# EXERCISE DESCRIPTION
With the material below, print exactly the lines between the line holding "background: #22c55e ->" and the line holding "html: <tr> <td>2000x2000</td>", inclusive. Add nothing else.

# INPUT
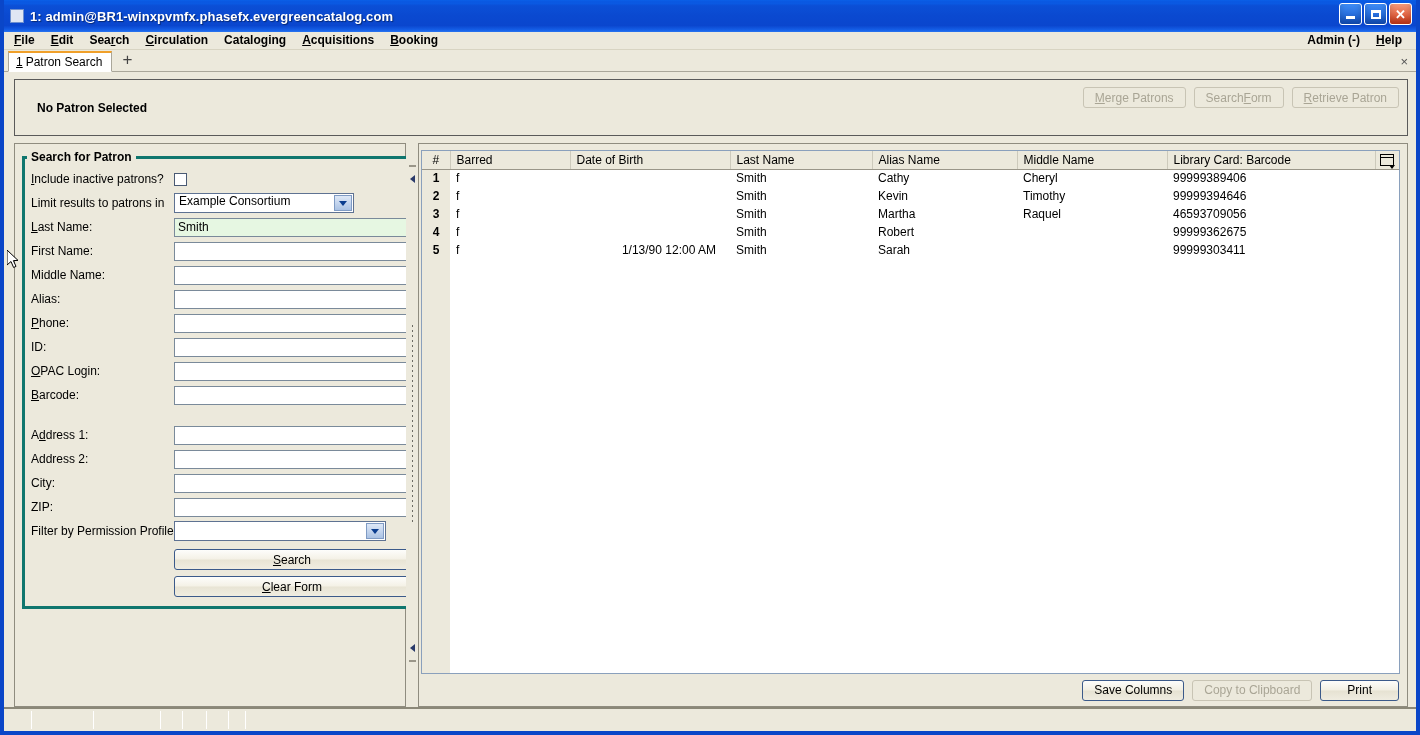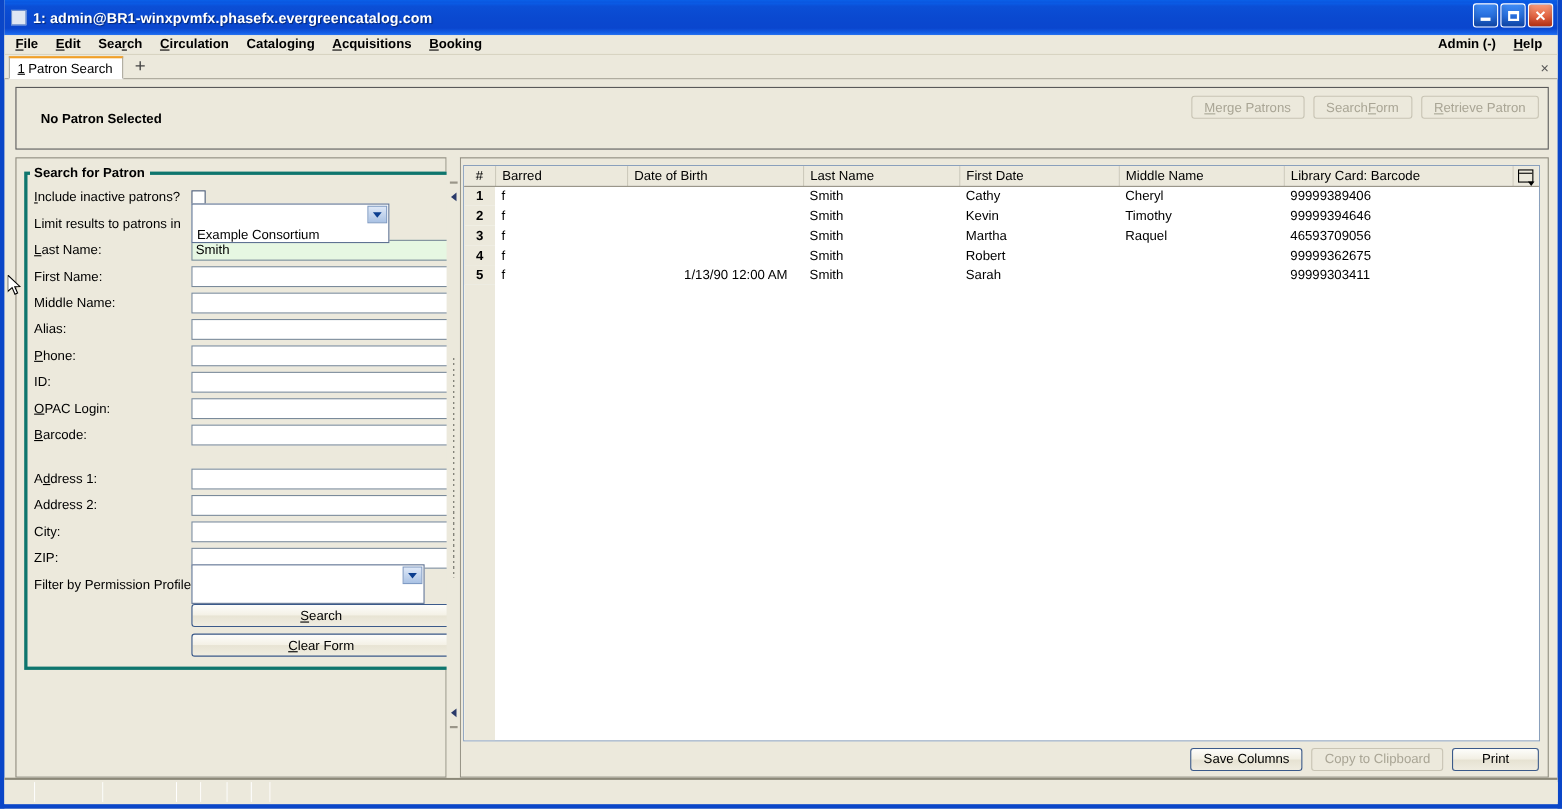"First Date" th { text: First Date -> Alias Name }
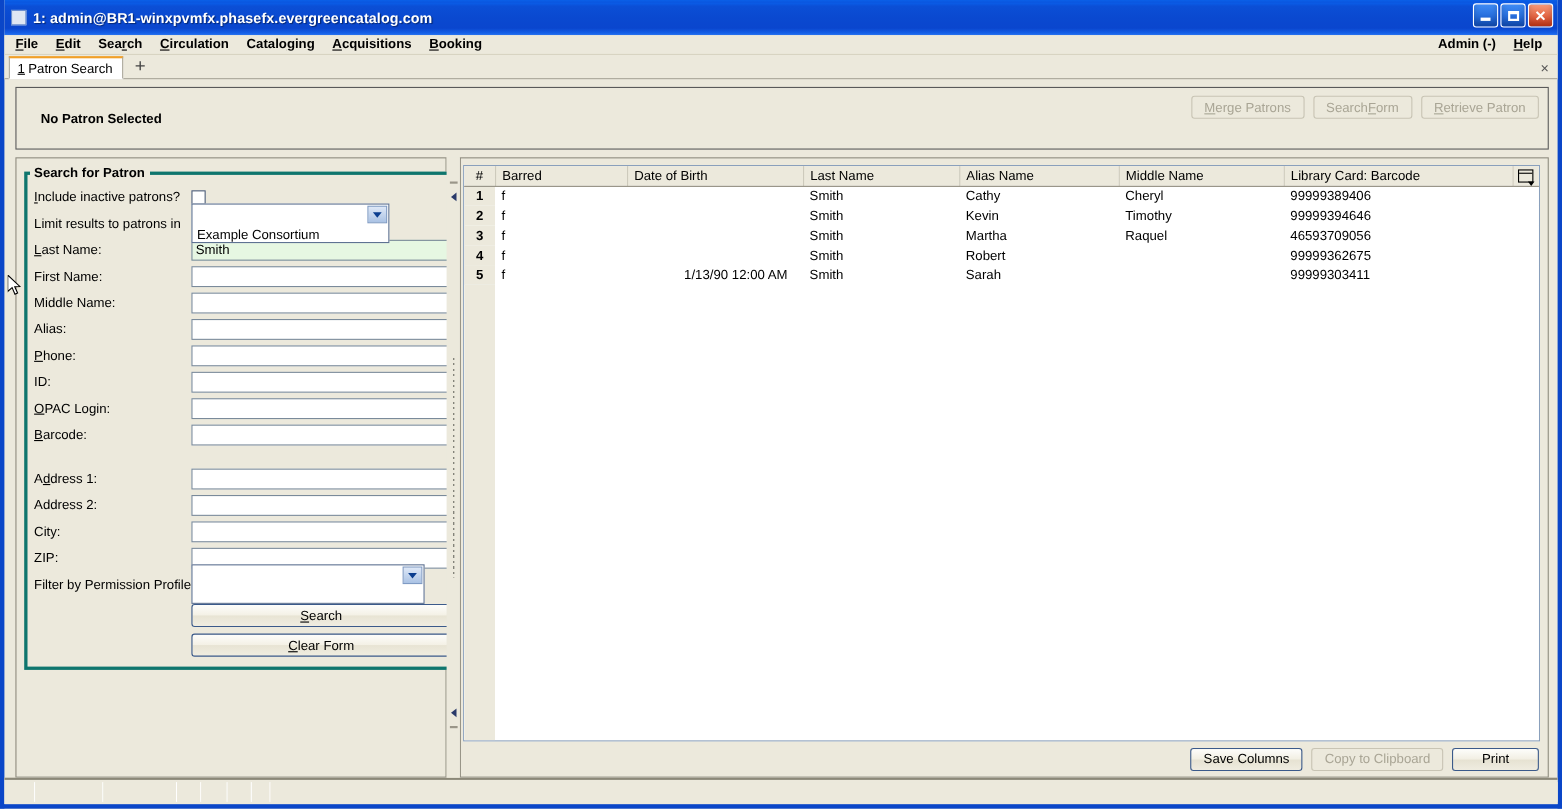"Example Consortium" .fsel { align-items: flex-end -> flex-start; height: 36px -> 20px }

---

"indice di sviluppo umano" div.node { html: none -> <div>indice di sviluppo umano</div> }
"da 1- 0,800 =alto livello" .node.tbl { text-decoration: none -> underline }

---

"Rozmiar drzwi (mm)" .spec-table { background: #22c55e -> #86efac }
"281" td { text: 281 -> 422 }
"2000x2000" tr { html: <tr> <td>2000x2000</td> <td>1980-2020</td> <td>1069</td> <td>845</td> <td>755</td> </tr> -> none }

# SOLUTION TO THIS EXERCISE
"Rozmiar drzwi (mm)" .spec-table { background: #22c55e -> #86efac }
"281" td { text: 281 -> 422 }
"2000x2000" tr { html: <tr> <td>2000x2000</td> <td>1980-2020</td> <td>1069</td> <td>845</td> <td>755</td> </tr> -> none }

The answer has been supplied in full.